Lessons learned in error handling

Error messages, user feedback, status reporting, etc.

Can the operator understand this message? Can they do anything about it?

First, it needs to be determined what the operator must do in this event. Then that instruction needs to be clearly relayed to them, and potentially logged as well, perhaps via email. The message to the operator needs to be unmissable - for the desktop apps we’re using in our system the message appears in big red letters in a separate modal box with a warning sound, nothing but deliberately using the mouse to hit the close button will allow things to proceed. The message is worded in clear language and contains no unnecessary software/database/network jargon or error codes.
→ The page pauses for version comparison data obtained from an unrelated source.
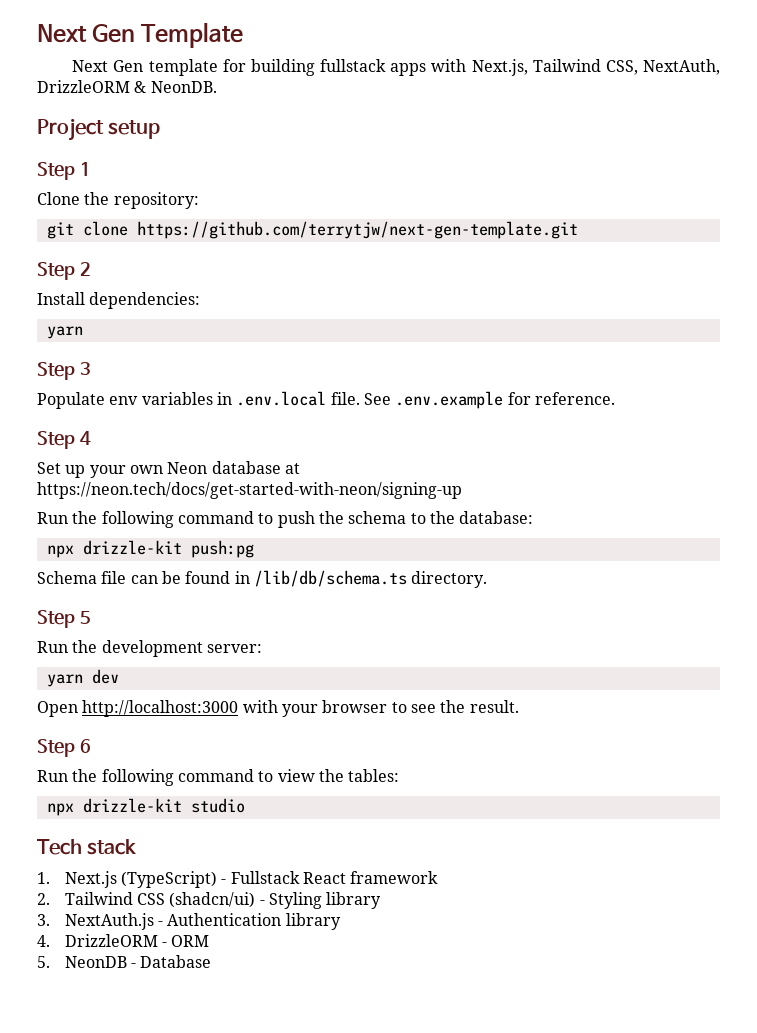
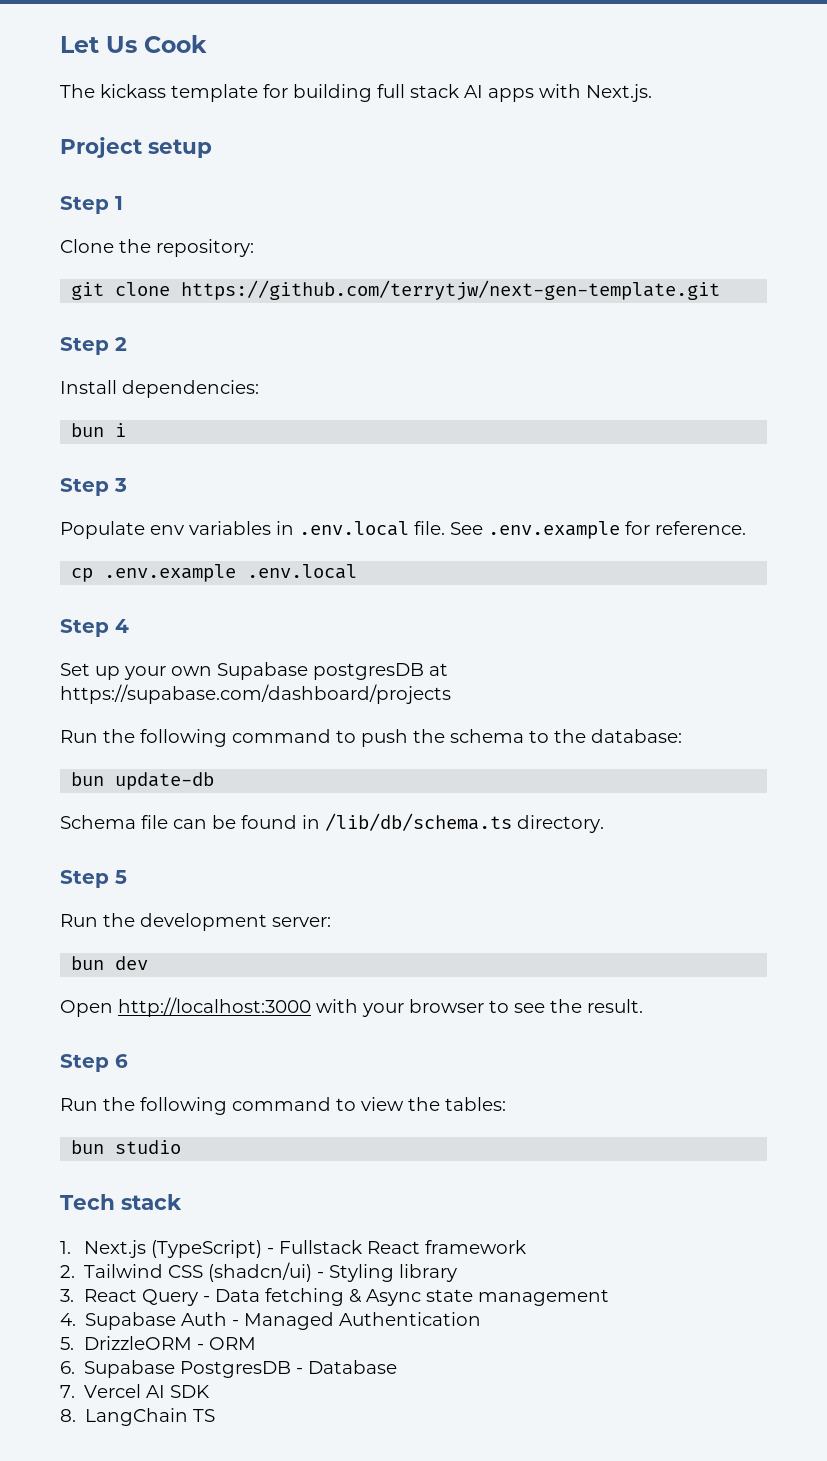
- Next Gen Template
- Next Gen template for building fullstack apps with Next.js, Tailwind CSS, NextAuth, DrizzleORM & NeonDB.
+ Let Us Cook
+ The kickass template for building full stack AI apps with Next.js.
  Install dependencies:
- yarn
+ bun i
+ cp .env.example .env.local
- Set up your own Neon database at https://neon.tech/docs/get-started-with-neon/signing-up
+ Set up your own Supabase postgresDB at https://supabase.com/dashboard/projects
- npx drizzle-kit push:pg
+ bun update-db
- yarn dev
+ bun dev
- npx drizzle-kit studio
+ bun studio
- 3. NextAuth.js - Authentication library
- 4. DrizzleORM - ORM
+ 3. React Query - Data fetching & Async state management
+ 4. Supabase Auth - Managed Authentication
+ 5. DrizzleORM - ORM
- 5. NeonDB - Database
+ 6. Supabase PostgresDB - Database
+ 7. Vercel AI SDK
+ 8. LangChain TS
If there is nothing for the operator to do, the message is logged and send to the engineers, without even notifying (read disrupting) the operator.

This follows on to the next principle: if the software can make an effort at recovery from any given issue, then it should do so.

The desktop apps in our system call COM+ components to do work, and those components call stored procedures in the database that is the heart of the system. Originally the apps just tried to call the component method, and put up a tiny message box if there was an error. The error code and the standard error messages were put first, then maybe some kind of explanation was included, perhaps a general one or an easy explanation.

Thus, quite often the operators would suddenly discover a little box they could not understand and had no idea of what to do with, and would call the engineers. For all kinds of reasons.

I implemented a simple idea - if the call to the COM+ application server failed, try again before bailing. This means that temporary network outages, or application server restarts, etc, have little to no impact on the operators, where once they would bring the factory to a halt.

The system was originally designed in the Microsoft culture of software design - users are stupid, and they should learn how to use this system better. This involves just putting up little boxes with confusing messages whenever something goes wrong.

I’ve tried to use the Apple culture of software design - users are experts in their field, but not in this software system. This means it is up to the software team to make it easy for the experts to do what they do, and my job to keep the software out of their way.

For comparison, the Unix culture of software development simply does not have users - Unix is designed for programmers, which is why we love it.